The 'spec' Directory

The 'spec' directory contains templates of the different sections of the RPM '.spec' file. These sections include RPM information (such as version numbers and author information) as well as basic setup and cleanup instructions.

header

This file contains the basic information about your RPM. If you need to change the version/release of your RPM, you can do it here. You will also need to update the 'Summary' and 'License' fields for your RPM.

pre

This file is an empty shell script that may be used to ensure certain things are done before your RPM is installed.

Examples include:

  • User creation
  • Gathering of host information
  • Starting/Stopping services
post

This file is an empty shell script that may be used to ensure certain things are done after your RPM is installed.

Examples include:

  • Starting/Stopping services
  • Altering configuration files
  • Changing file/directory ownership/permissions

NOTE: Changing file ownership here works, but can cause auditing (RMP -V) to fail. This is not an issue unless you audit your environments and a near future version of Togo will add user/group support directly to remedy this.

preun

This file is an empty shell script that may be used to ensure certain things are done before your RPM is removed from a system.

Examples include:

  • Stopping services before they are removed
  • Checking the current state of a system before RPM removal
postun

This file is an empty shell script that may be used to ensure certain things are done after your RPM is removed from a system.

Examples include:

  • Restarting services which may have partially depended on your RPM
  • Performing final cleanup of files not included in your RPM (like log files) or modifications of config files you may have altered when you installed your RPM.
changelog

This is your changelog for your RPM. The script provides a structure that you may use, but you may change this to whatever format you would like.

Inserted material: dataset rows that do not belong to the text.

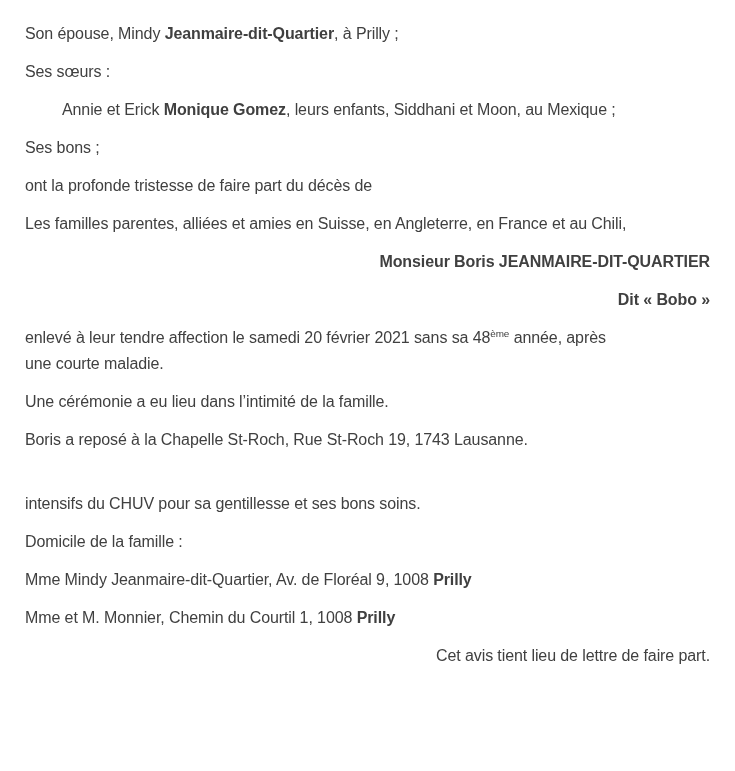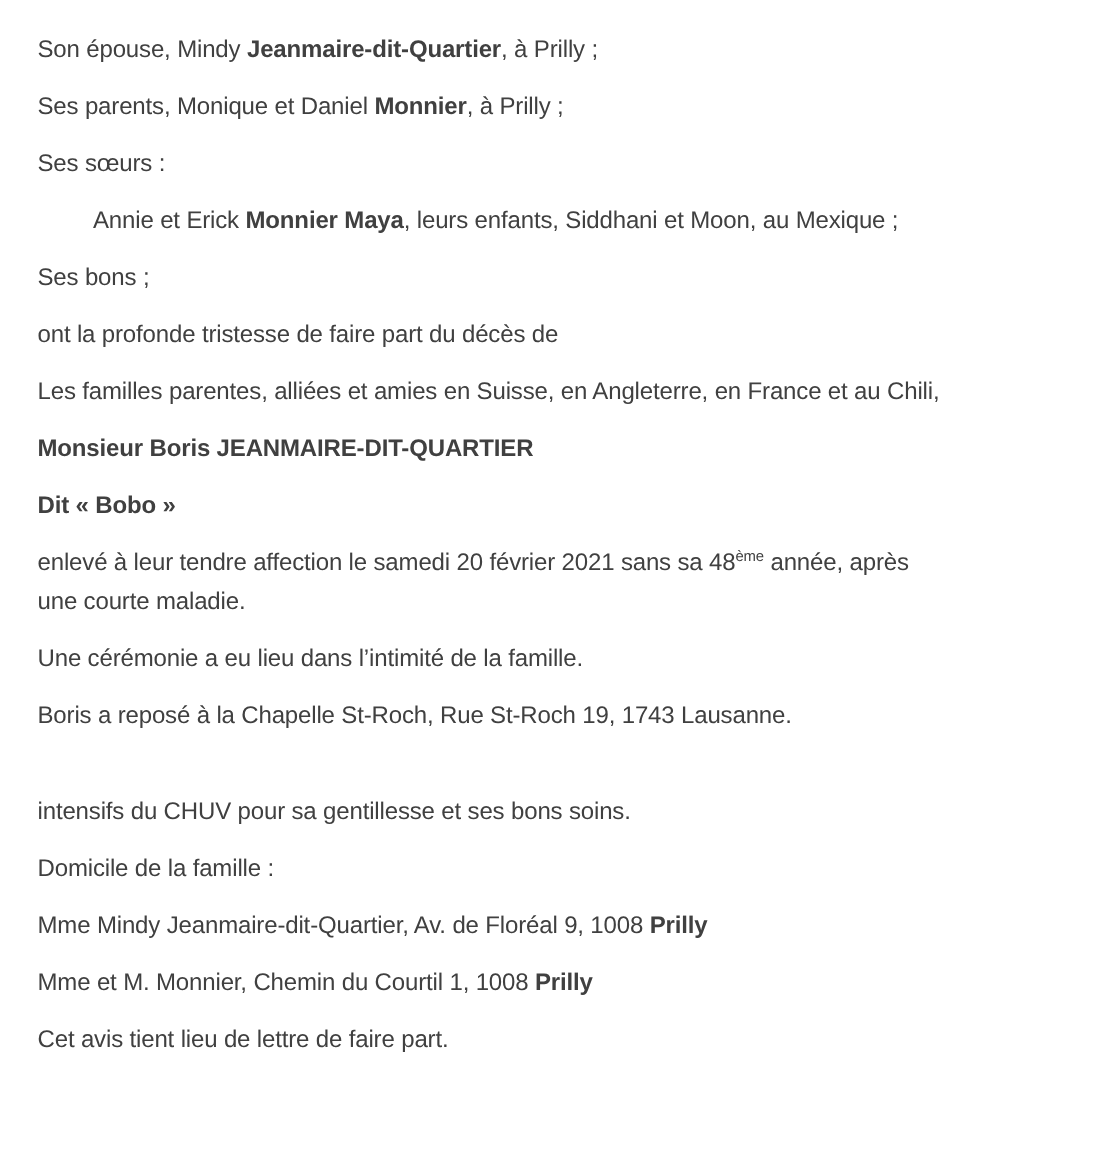--- a/index.html
+++ b/index.html
@@ -19,43 +19,42 @@
     font-size: 16px;
     line-height: 26px;
     color: #1d1d1d;
     letter-spacing: -0.1px;
   }
   .content p {
     margin: 0 0 12px 0;
     white-space: nowrap;
   }
   .content p.center {
-    text-align: left;
+    text-align: right;
   }
   .content p.indent {
     padding-left: 37px;
   }
   .content .b {
     font-weight: bold;
   }
   .content sup {
     font-size: 0.62em;
     line-height: 0;
     vertical-align: super;
   }
 </style>
 </head>
 <body>
 
 <div class="page">
   <div class="content" id="content" style="color: #404040;">
       <p><span>Son épouse, Mindy </span><span class="b">Jeanmaire-dit-Quartier</span><span>, à Prilly ;</span></p>
-      <p><span>Ses parents, Monique et Daniel </span><span class="b">Monnier</span><span>, à Prilly ;</span></p>
       <p><span>Ses sœurs :</span></p>
-      <p class="indent"><span>Annie et Erick </span><span class="b">Monnier Maya</span><span>, leurs enfants, Siddhani et Moon, au Mexique ;</span></p>
+      <p class="indent"><span>Annie et Erick </span><span class="b">Monique Gomez</span><span>, leurs enfants, Siddhani et Moon, au Mexique ;</span></p>
       <p><span>Ses bons ;</span></p>
       <p><span>ont la profonde tristesse de faire part du décès de</span></p>
       <p><span>Les familles parentes, alliées et amies en Suisse, en Angleterre, en France et au Chili,</span></p>
       <p class="center"><span class="b">Monsieur Boris JEANMAIRE-DIT-QUARTIER</span></p>
       <p class="center"><span class="b">Dit « Bobo »</span></p>
       <p><span>enlevé à leur tendre affection le samedi 20 février 2021 sans sa 48</span><sup>ème</sup><span> année, après</span><br><span>une courte maladie.</span></p>
       <p><span>Une cérémonie a eu lieu dans l’intimité de la famille.</span></p>
       <p><span>Boris a reposé à la Chapelle St-Roch, Rue St-Roch 19, 1743 Lausanne.</span></p>
       <p><br><span>intensifs du CHUV pour sa gentillesse et ses bons soins.</span></p>
       <p><span>Domicile de la famille :</span></p>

tigger, triggerin and triggerun

These sections allow your RPM to perform actions based on the state changes of other packages on the system.

For example, if you wanted something about your package to change if the user installs sendmail, you may perform those actions in these files.

If you need to add more than a single trigger, you may do so in these files; the file structure simply breaks the spec file up into more readable/maintainable sections.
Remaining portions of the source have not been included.